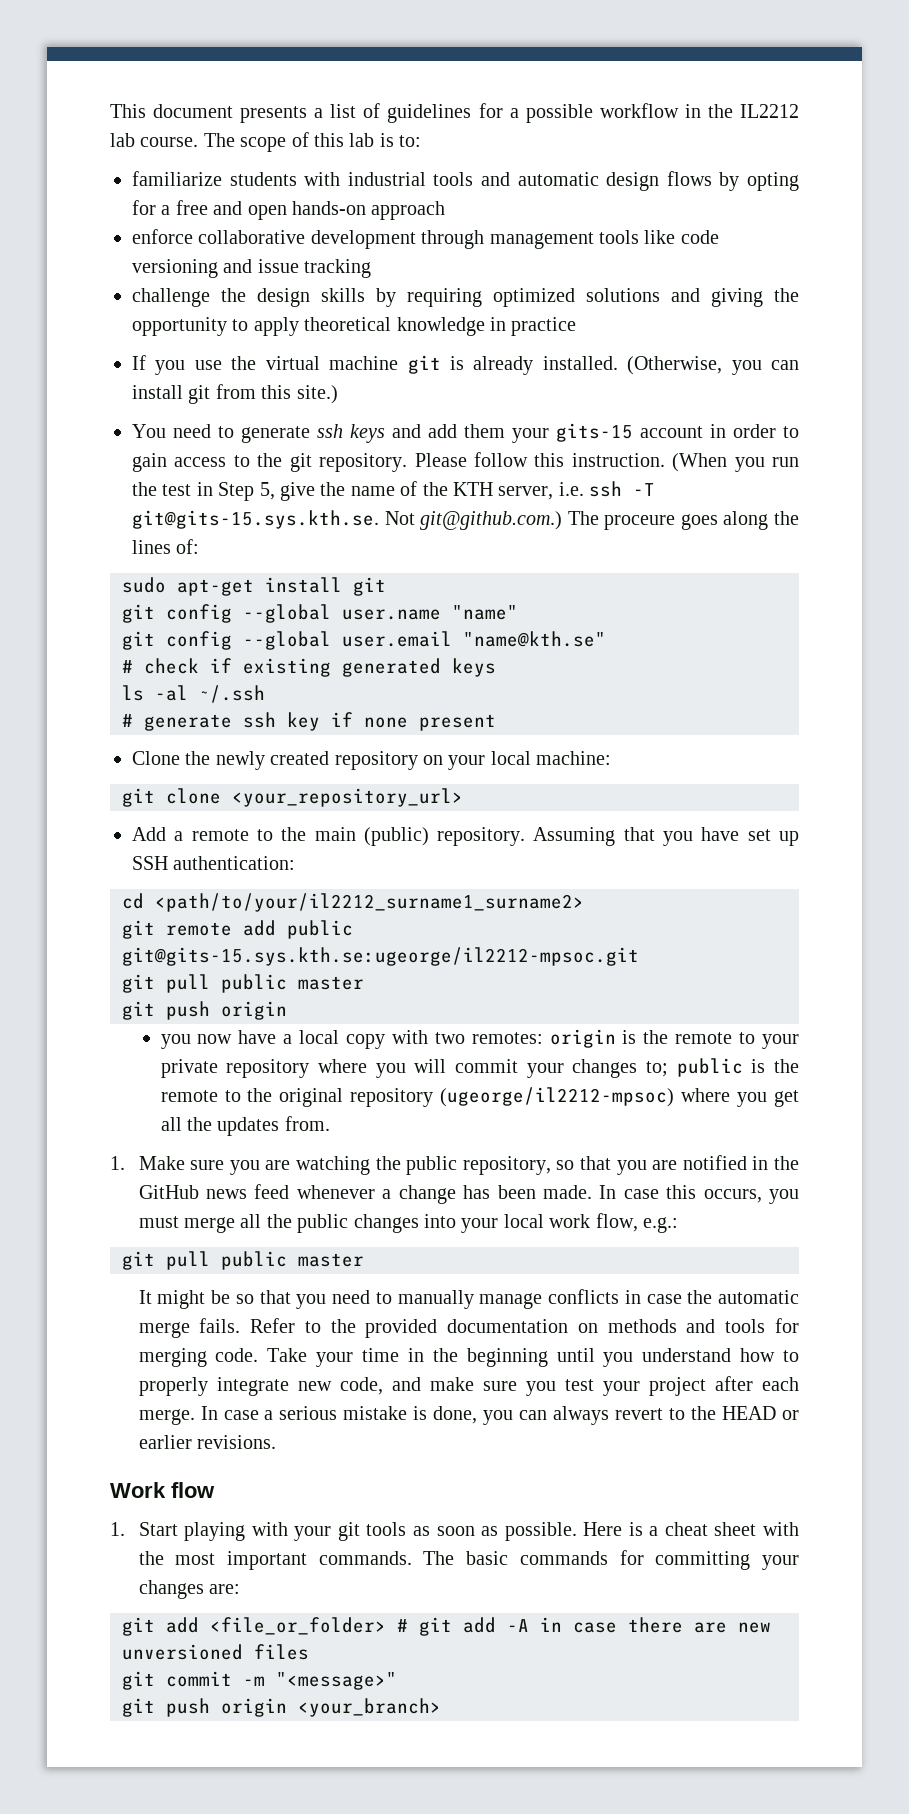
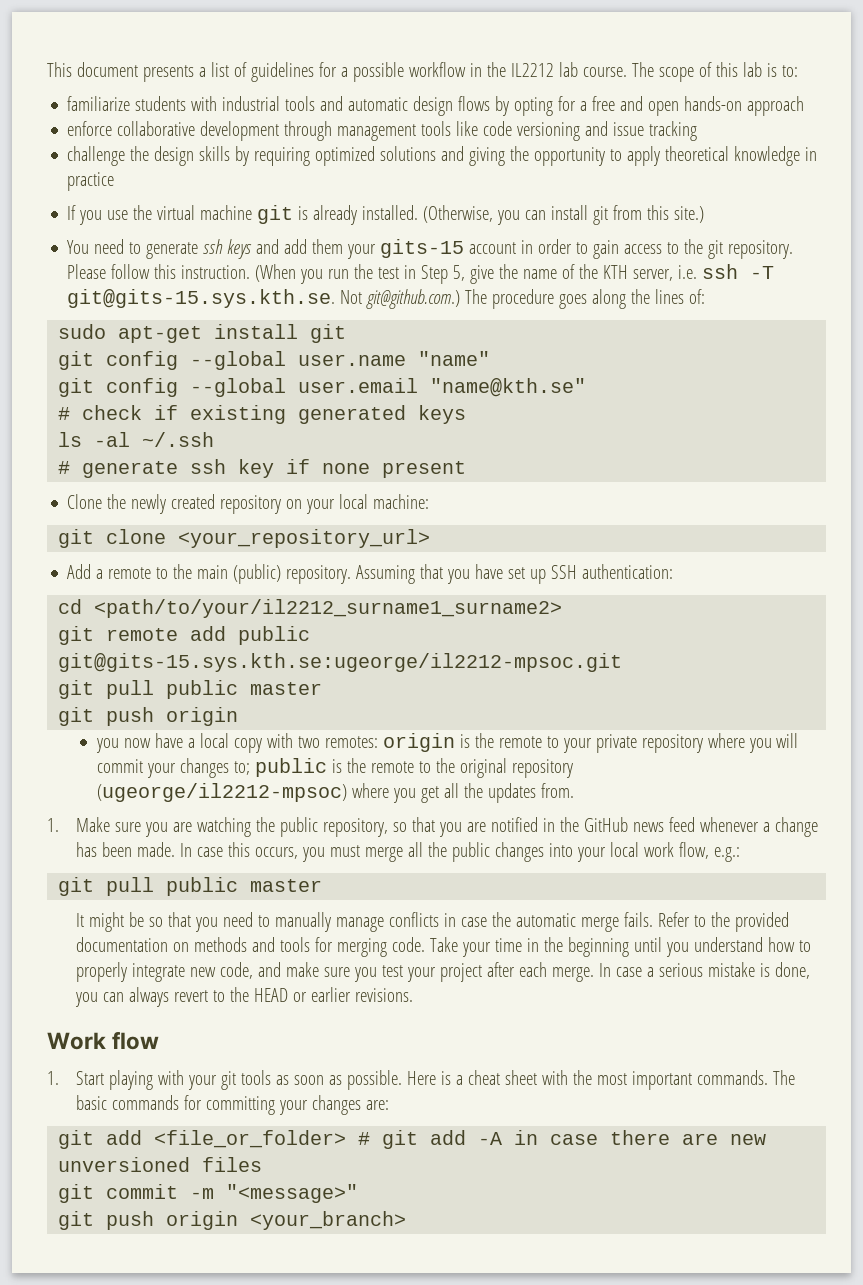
[604,515,676,530] proceure -> [492,289,555,309] procedure

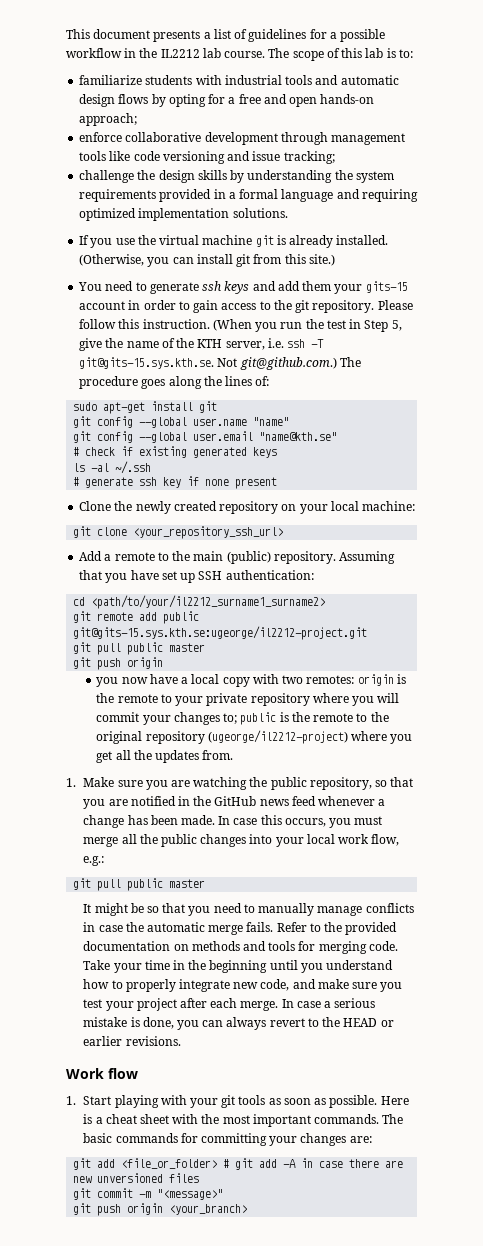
[747,96,805,116] approach -> [79,113,138,126] approach;
[649,121,698,141] tracking -> [283,151,335,164] tracking;
[254,146,818,166] [67,172,115,191] requiring optimized solutions and giving the opportunity to apply theoretical knowledge in practice -> [247,170,394,183] [79,189,418,202] [79,208,288,221] understanding the system requirements provided in a formal language and requiring optimized implementation solutions.
[178,529,431,548] <your_repository_url> -> [133,526,284,539] <your_repository_ssh_url>
[58,653,623,672] git@gits-15.sys.kth.se:ugeorge/il2212-mpsoc.git -> [73,626,368,640] git@gits-15.sys.kth.se:ugeorge/il2212-project.git
[96,783,347,802] (ugeorge/il2212-mpsoc) -> [207,730,348,744] (ugeorge/il2212-project)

§ **Problem**: Copy each line above where the string "mpsoc" occurs.

§ **Response below**:
[58,653,623,672] git@gits-15.sys.kth.se:ugeorge/il2212-mpsoc.git -> [73,626,368,640] git@gits-15.sys.kth.se:ugeorge/il2212-project.git
[96,783,347,802] (ugeorge/il2212-mpsoc) -> [207,730,348,744] (ugeorge/il2212-project)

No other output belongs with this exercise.